I note that the issue of the conflict between respondent Cathy Cardillo, Esq., and the clients represented by respondents Charles X. Gormally, Esq., and Sean Alden Smith, Esq., arose repeatedly since a 2001 trial court ruling in Witkowski v. White found a disqualifying conflict of interest under RPC 1.9 in Ms. Cardillo’s representation of a party adverse to one principal (Covello) of Liberty Realty, a real estate limited liability corporation. That disqualification was grounded on the fact that Ms. Cardillo had provided prior advice to the principals of Liberty Realty. These attorney disciplinary matters involve Gormally’s and Smith’s representation of the two other principals of Liberty Realty (Silverman and Stathis) in matters again involving Ms. Cardillo as an adversary.

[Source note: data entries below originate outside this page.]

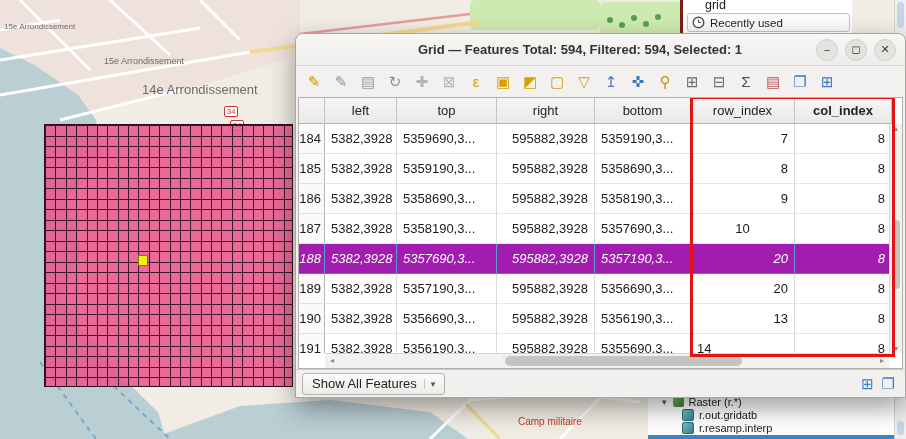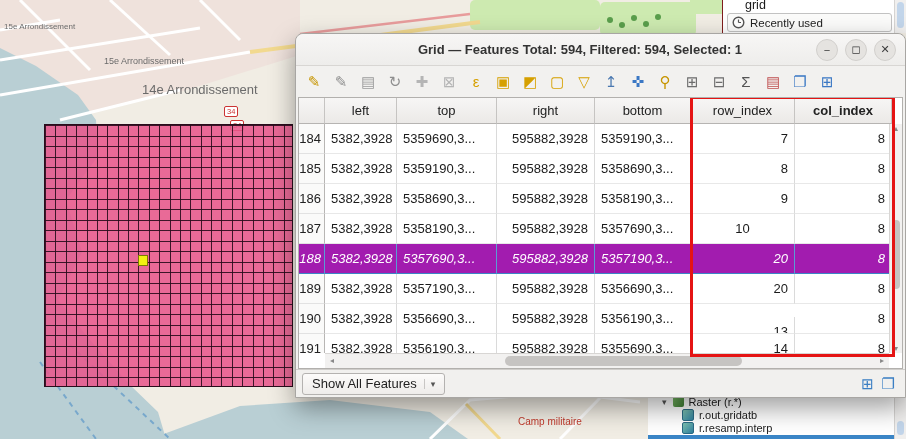"grid" #panel-top { border-left: 1px solid #7f1d1d -> 3px solid #7f1d1d; left: 722px -> 680px }
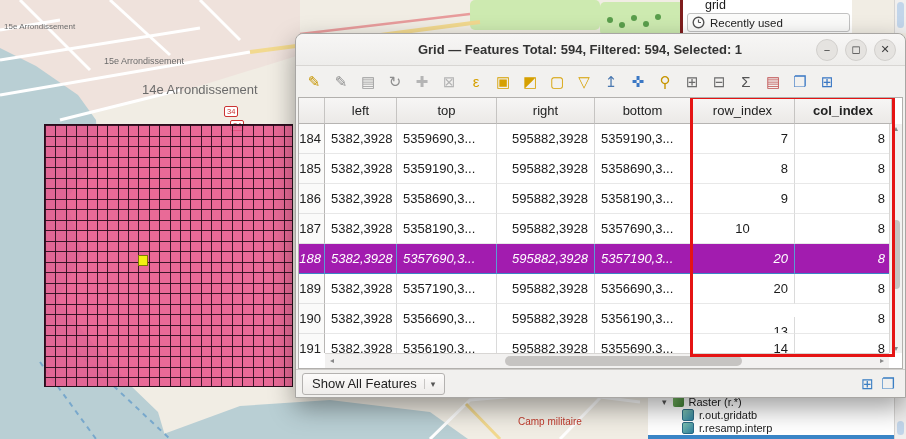"13" div.td { margin-top: 13px -> none }
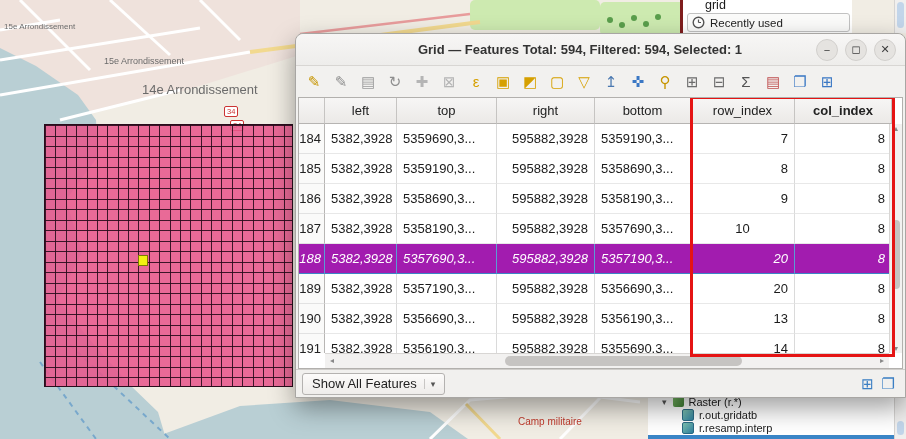"14" div.td { text-align: right -> left }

In the events that gave rise to these proceedings, I note that respondents openly discussed Ms. Cardillo’s conflict with the two other principals of Liberty Realty prior to entering into the conflict agreement that is at the heart of these disciplinary actions. Importantly, in addressing the conflict, they had knowledge of a prior example of a conflict agreement’s use in respect of Ms. Cardillo and the other Liberty Realty principal (Covello). Moreover, that earlier conflict agreement had been brought to the attention of a judge of the Superior Court in connection with securing approval of a settled action in 2007. The conflict agreement involved in the present disciplinary matters followed the contours of that prior judicially approved settlement, with its explicit conflict agreement resolving how future conflicts would be avoided for Liberty Realty and the particular principal (Covello) involved in that matter.

In my view, the Office of Attorney Ethics has brought these disciplinary actions against respondents under RPC 5.6(b) for conduct that essentially followed the format previously used to resolve a judicially recognized conflict with respect to a principal of Liberty Realty (except that in this instance two distinct documents — one for settlement of the action and the other the conflict agreement — were drafted and executed by the parties, albeit close in time). The Court now explicitly disapproves such agreements and I do not disagree with that determination. I recognize that the holding will provide clear guidance to attorneys seeking to adhere to RPC 5.6(b), for which there is no helpful existing precedent that bears any resemblance to the facts of this case. Cf. In re Zaruba, 177 N.J. 564 (2003) (imposing suspension where corporate defense attorney engaged in secret six-figure-dollar bribe of client’s adversaries in agreement that barred disclosure of agreement’s terms to clients and restricted lawyers’ right to practice). But here, rather than simply voiding the agreement as violative of RPC 5.6 without imposing discipline, as occurred in Jacobs v. Norris, McLaughlin, & Marcus, 128 N.J. 17 (1992) (finding that agreement among attorneys violated RPC 5.6(c) and its animating public policy, and voiding agreement but imposing no disciplinary repercussions), the Court imposes discipline on attorneys who heretofore had unblemished disciplinary records.

I am not convinced that it is fair or appropriate to discipline these respondents with respect to the conflict agreement that was executed here, in light of the factual history and past judicial experiences about which these attorneys were aware in respect of the conflict they were attempting to address. Applying a clear and convincing standard, I cannot find a knowing violation of the Rules of Professional Conduct by the respondents and, therefore, would not impose discipline on any respondent, not even Ms. Cardillo, notwithstanding her willingness to admit a violation and to accept discipline.